The study of the bills of mortality of the City of London, which comprised 134 parishes in Middlesex and Surrey, probably furnished him with his most valuable data; but it is obvious that the difficulties with which he had to contend from the insufficiency of his materials could not fail greatly to impede the accuracy of his conclusions; and Davenant goes on to regret that the 'excellent wit' and 'skilful hand' of the author had not survived till a later date, when the fuller information which had accumulated under the variety of taxes that had been lately levied in the kingdom would have been at his command for purposes of comparison.[2]

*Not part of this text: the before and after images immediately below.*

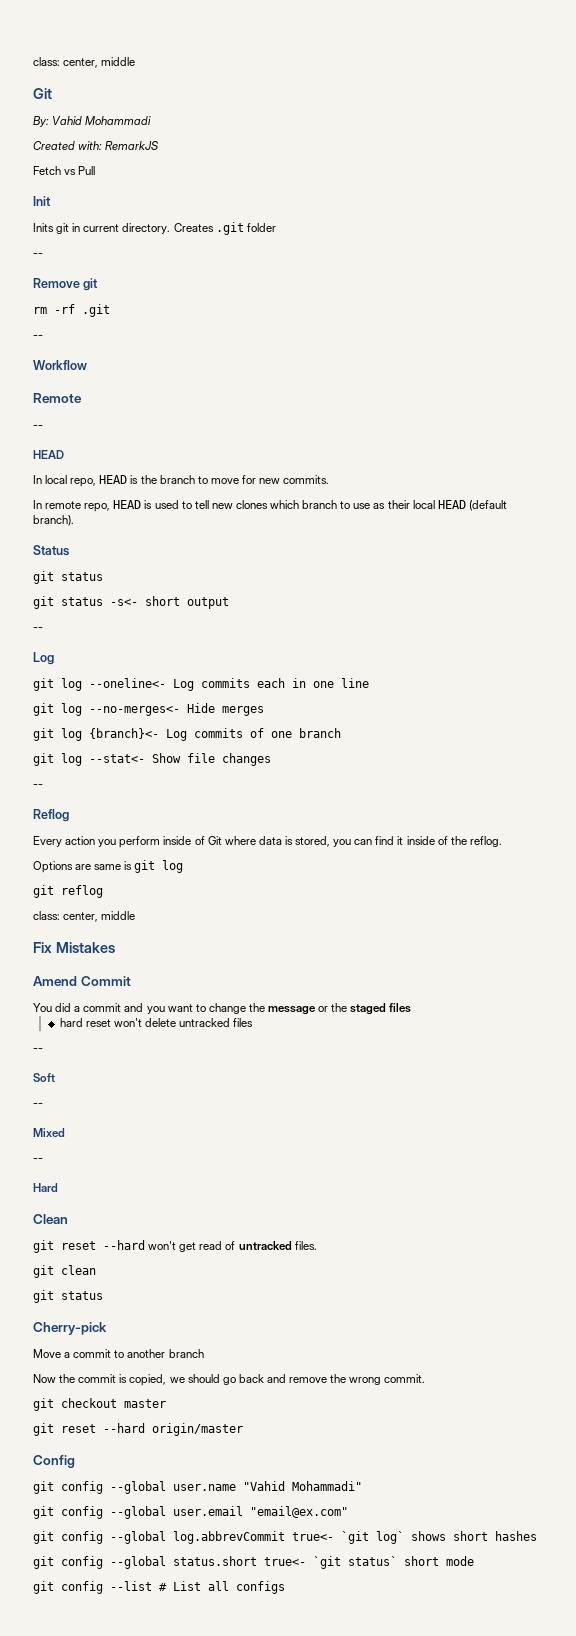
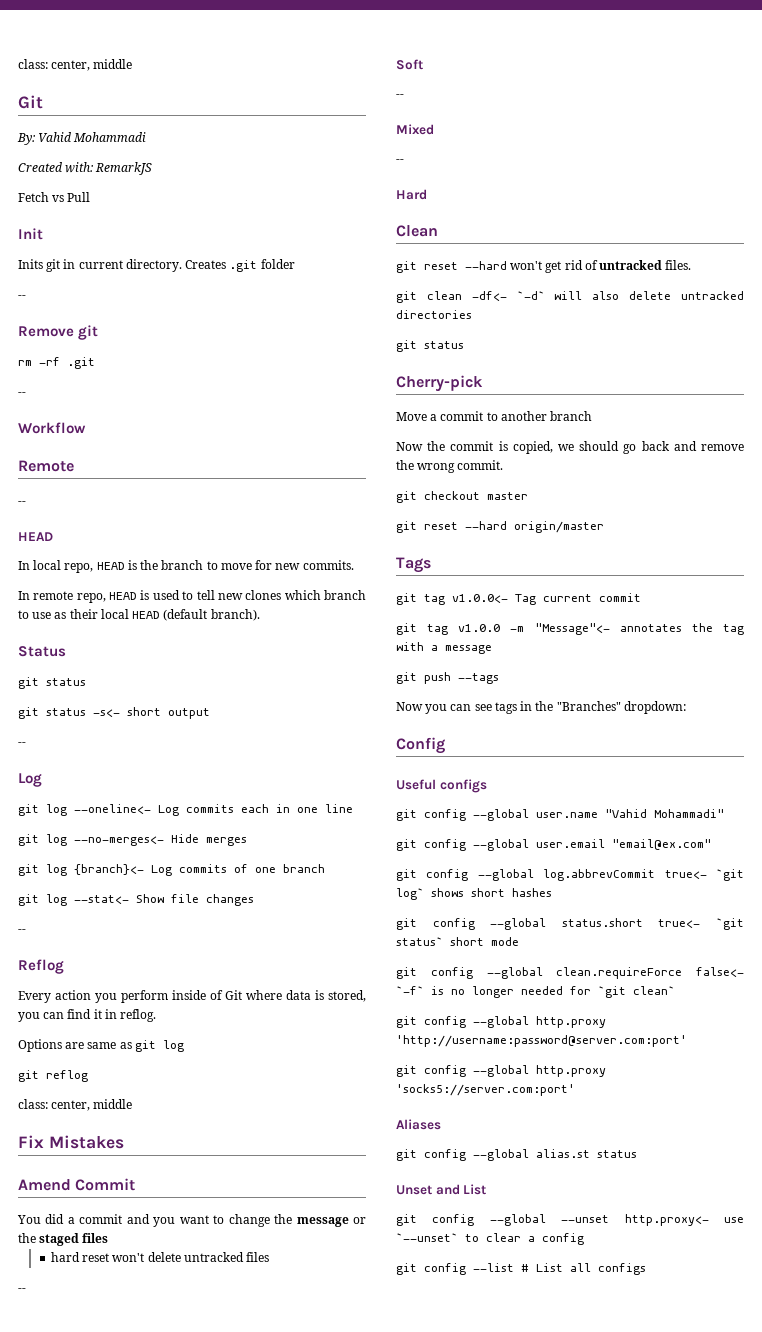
[406,836,467,845] inside of the -> [104,1009,117,1019] in
[124,861,133,870] is -> [119,1042,132,1049] as
[199,1241,223,1250] read -> [564,260,583,270] rid
(96, 1270) none -> [471,291,744,301] [396,310,472,319] -df<- `-d` will also delete untracked directories
(243, 1429) none -> [396,557,431,573] [396,593,641,605] [396,623,744,635] [396,642,492,654] [396,672,499,684] [396,701,686,714] // Tags // git tag v1.0.0<- Tag current commit // git tag v1.0.0 -m "Message"<- annotates the tag with a message // git push --tags // Now you can see tags in the "Branches" dropdown:
(75, 1461) none -> [396,779,487,793] // Useful configs
(474, 1561) none -> [396,967,744,979] [396,986,675,998] [396,1016,606,1028] [396,1035,687,1047] [396,1065,606,1077] [396,1084,575,1096] [396,1119,441,1130] [396,1149,637,1161] [396,1184,487,1195] [396,1214,744,1226] [396,1233,584,1245] // git config --global clean.requireForce false<- `-f` is no longer needed for `git clean` // git config --global http.proxy 'http://username:password@server.com:port' // git config --global http.proxy 'socks5://server.com:port' // Aliases // git config --global alias.st status // Unset and List // git config --global --unset http.proxy<- use `--unset` to clear a config

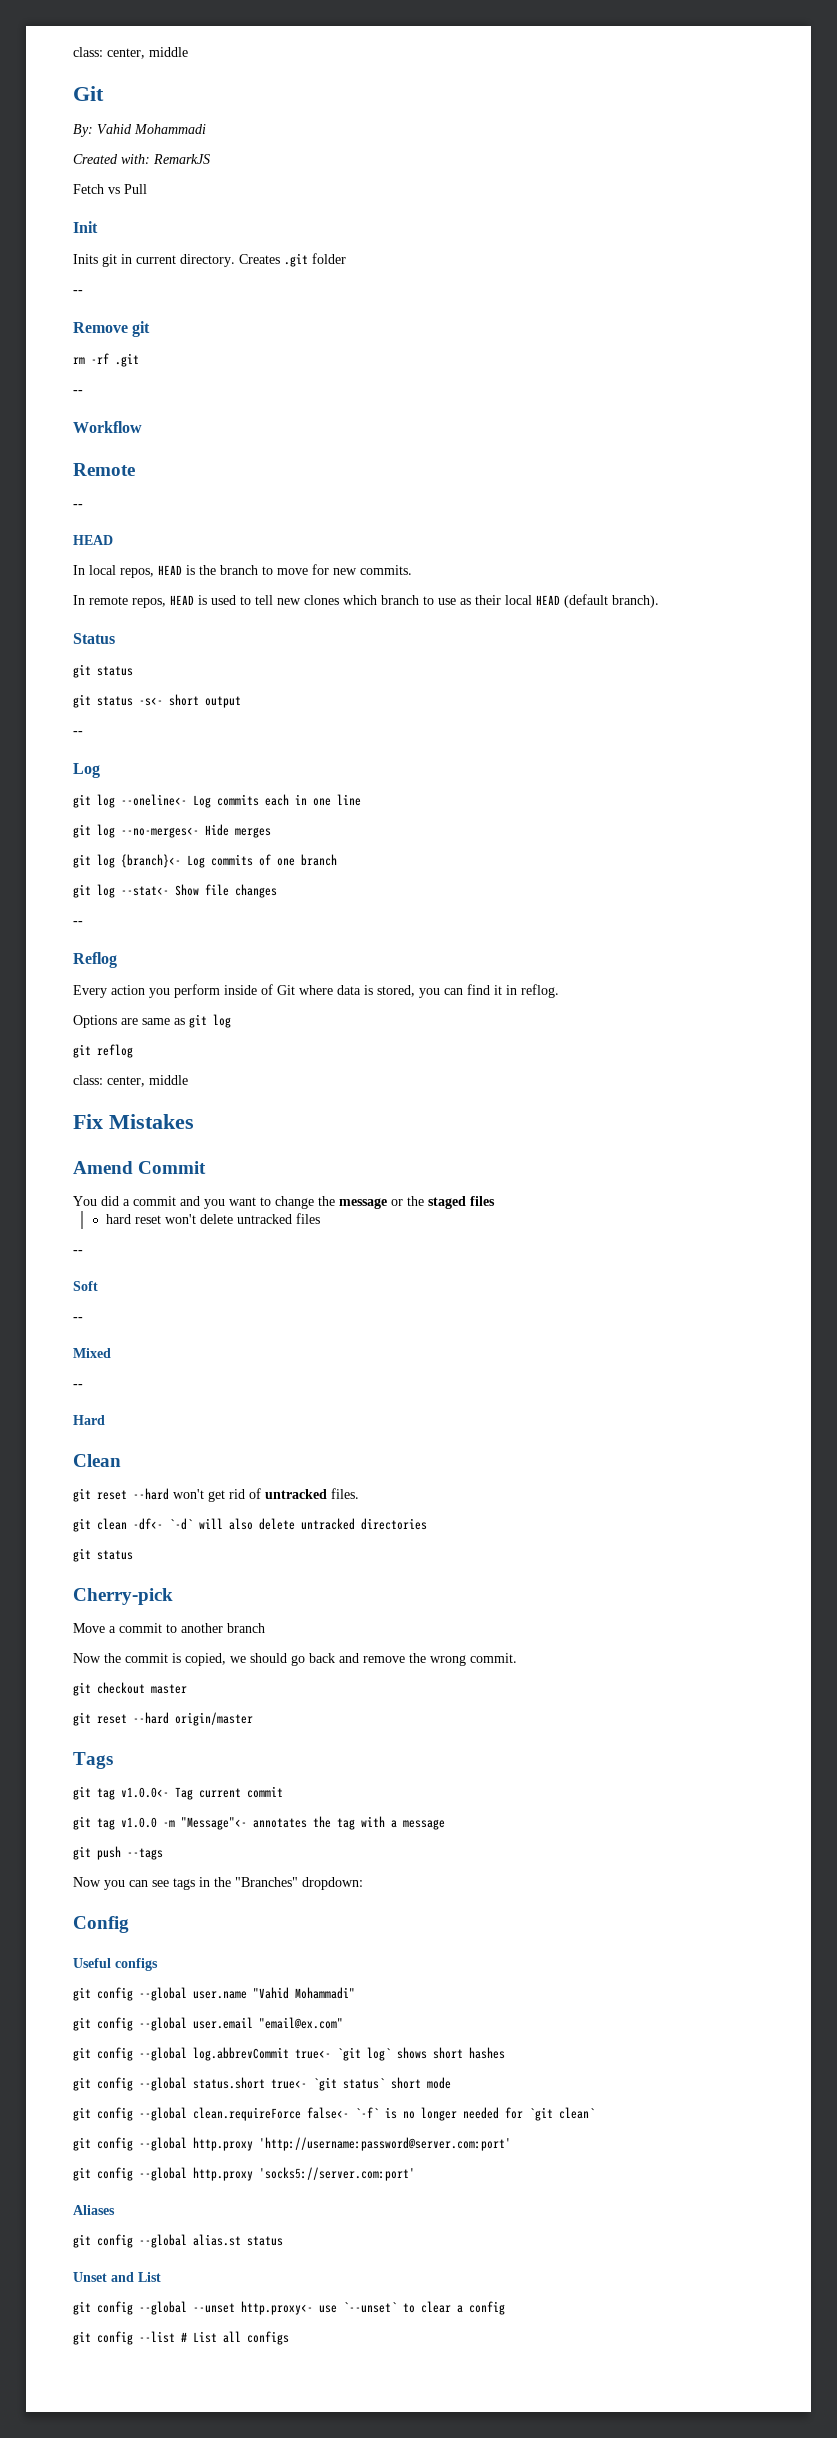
[64,563,94,573] repo, -> [120,568,154,578] repos,
[76,593,106,603] repo, -> [132,598,166,608] repos,

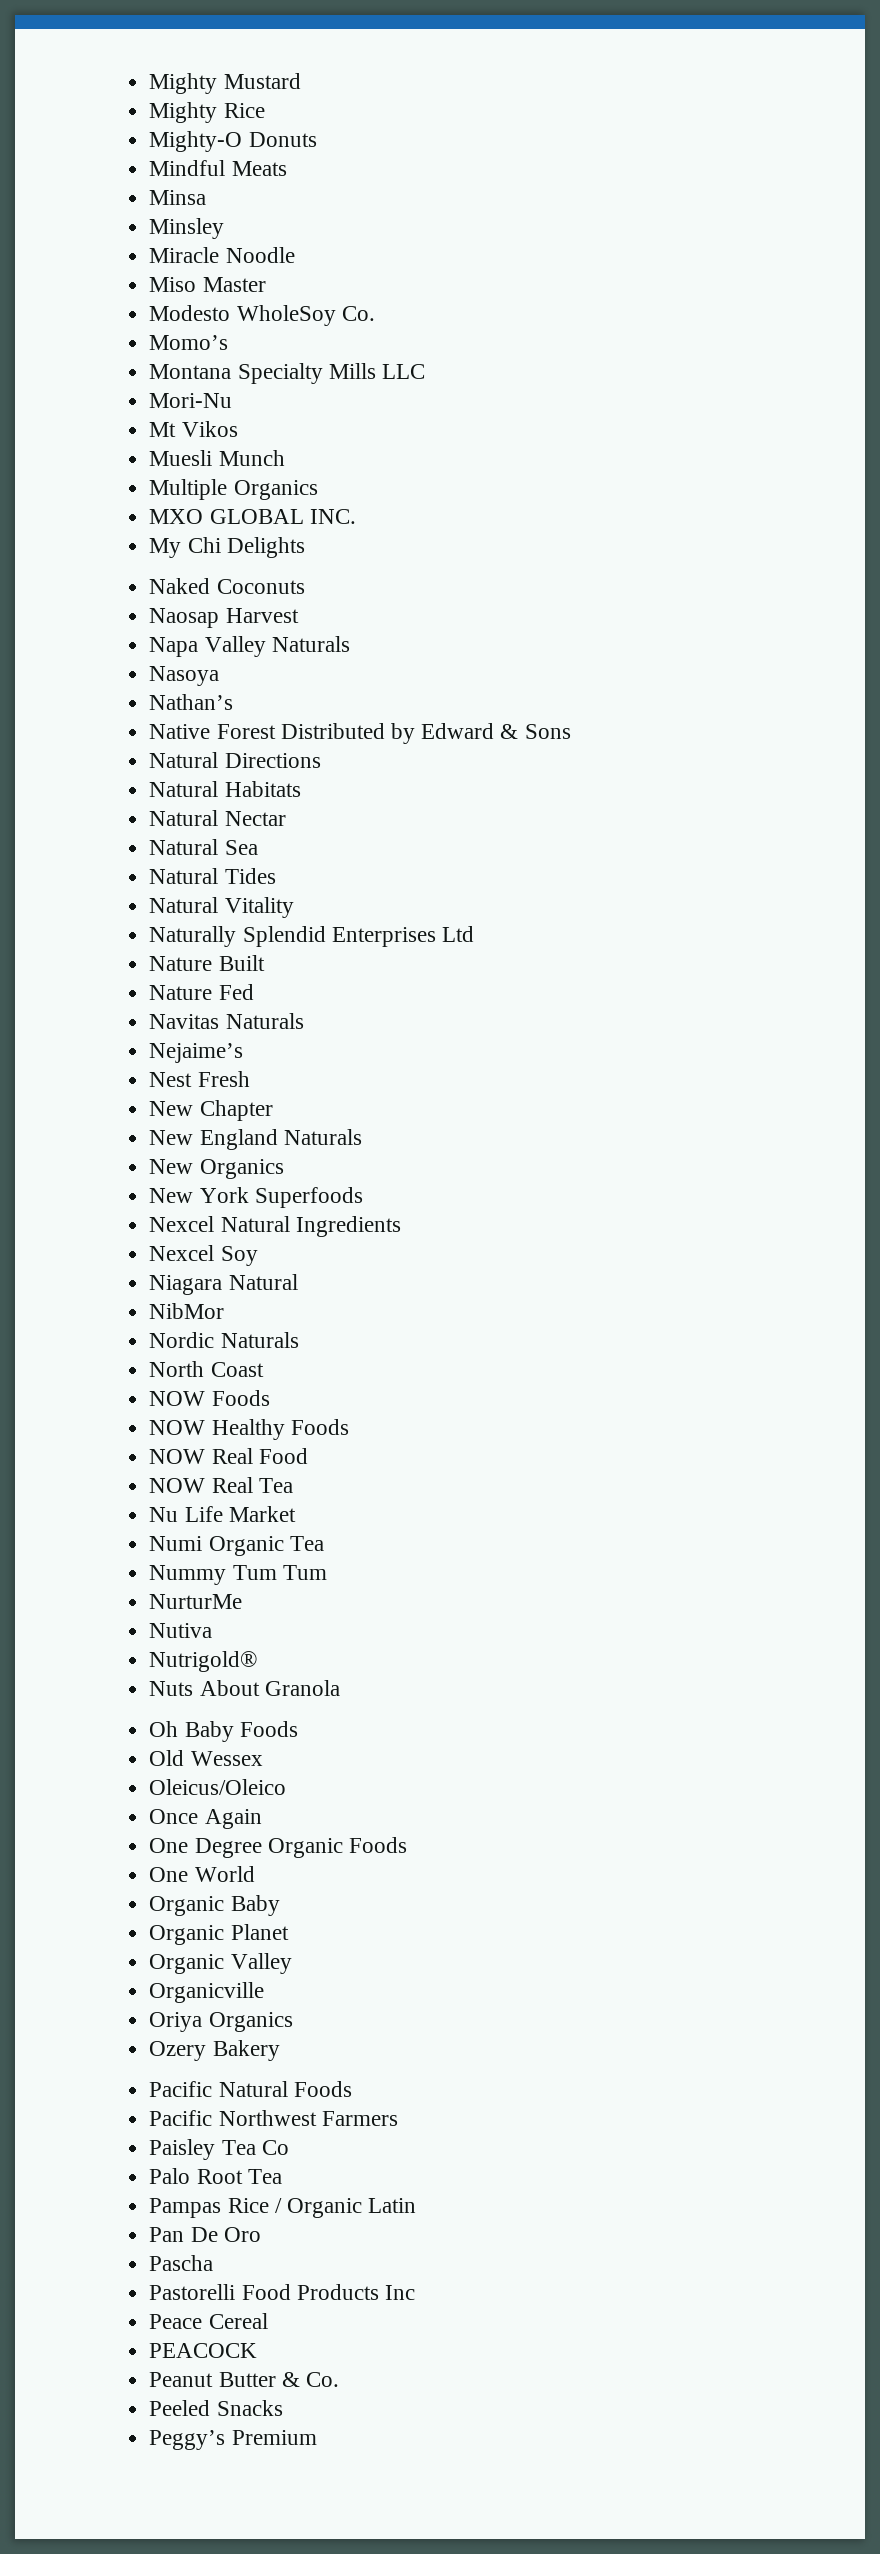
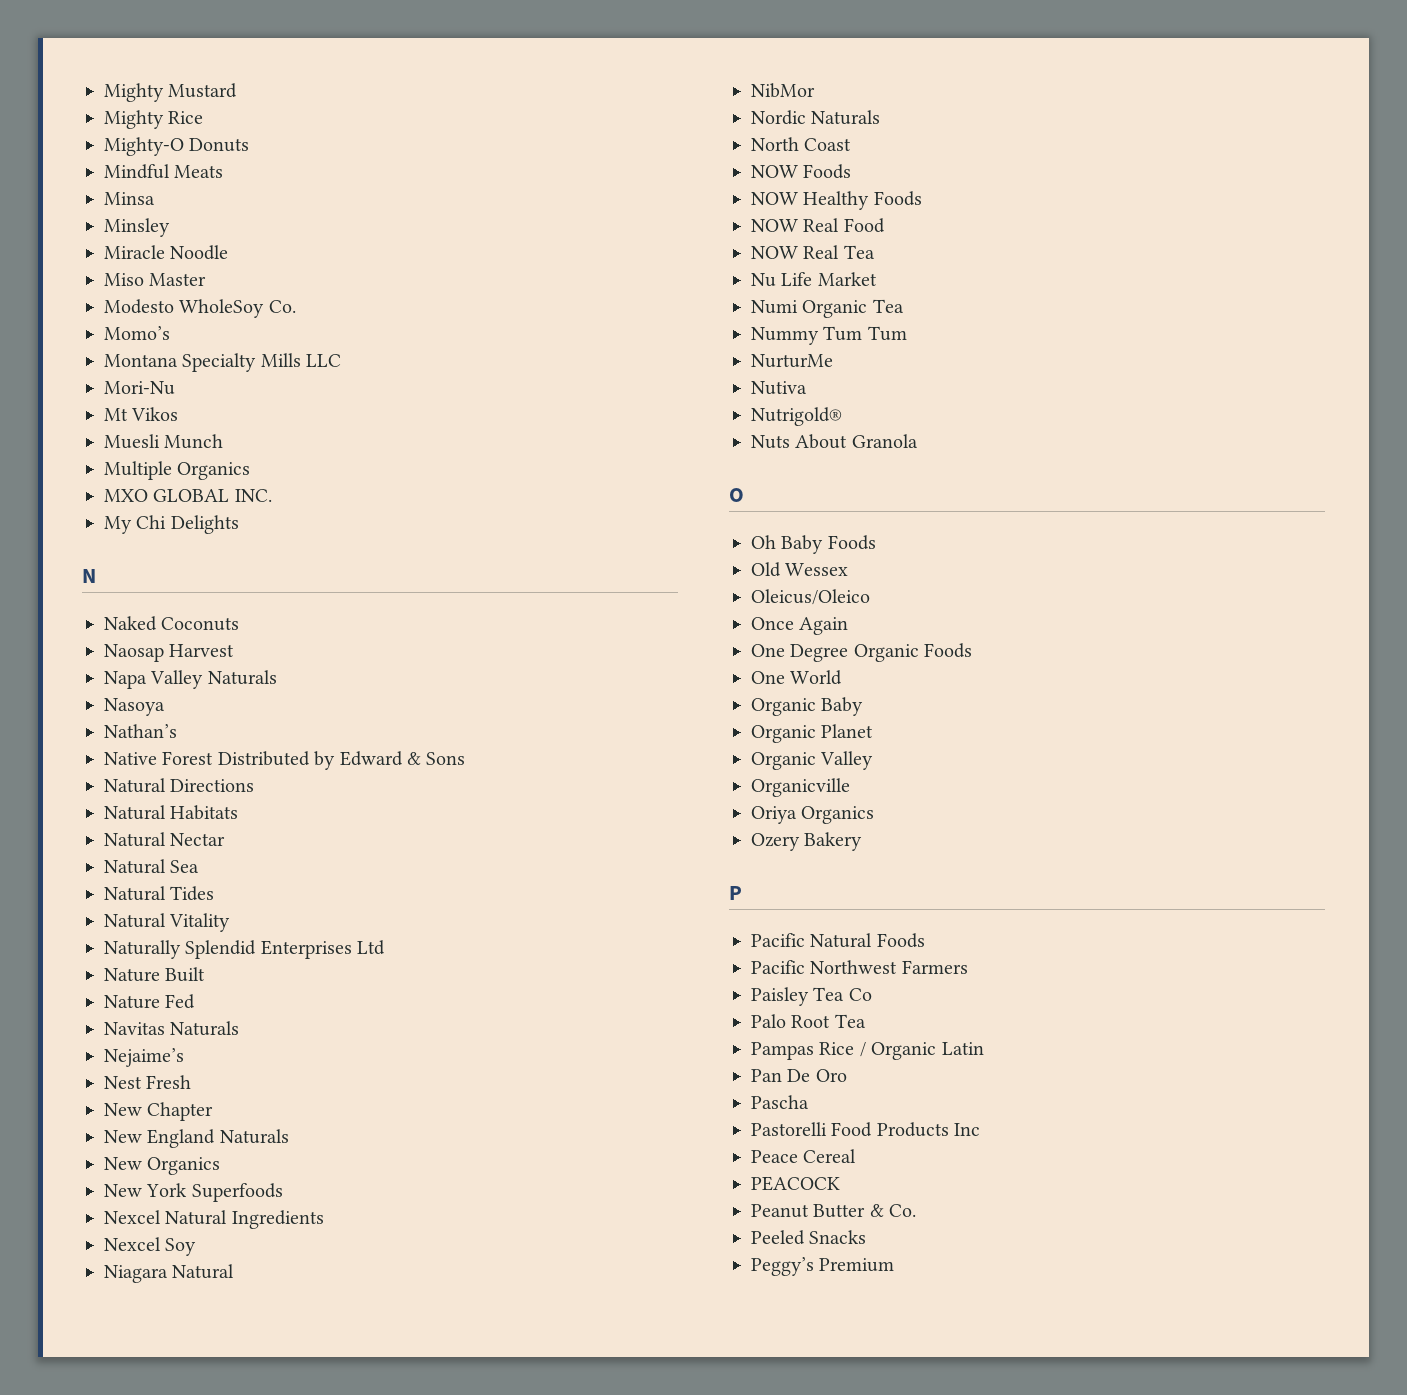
(305, 547) none -> [82,569,96,583] // N
(340, 1688) none -> [729,488,744,502] // O
(280, 2050) none -> [729,886,742,900] // P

Of the method of these calculations, admittedly founded on insufficient data, his views in regard to the amount of the population of London may be given as an example. He starts from the number of houses prior to the Plague and Fire, which appear by the register to have been 105,315; he then estimates that one-tenth of the houses held two families, the remaining nine-tenths only one; he takes the average number of persons to a family at ten in the wealthier, five in the poorer, eight in the middle class. He then checks his calculation in two ways: by multiplying the annual death rate by thirty, and by taking the number of deaths in the Great Plague—estimated at one-fifth of the total population; and then calculates the natural rate of increase subsequently. The three methods produce results approximating to the same result: the first, 695,076; the second, 690,360; the third, 653,000.[3] His calculation of the stock of Ireland he bases on

  1. Davenant, Political Arithmetick; Works, i. 128, 129.
  2. Ibid. i. 128, 129.
  3. Several Essays, i. 'Of the Growth of the City of London,' pp. 100-110.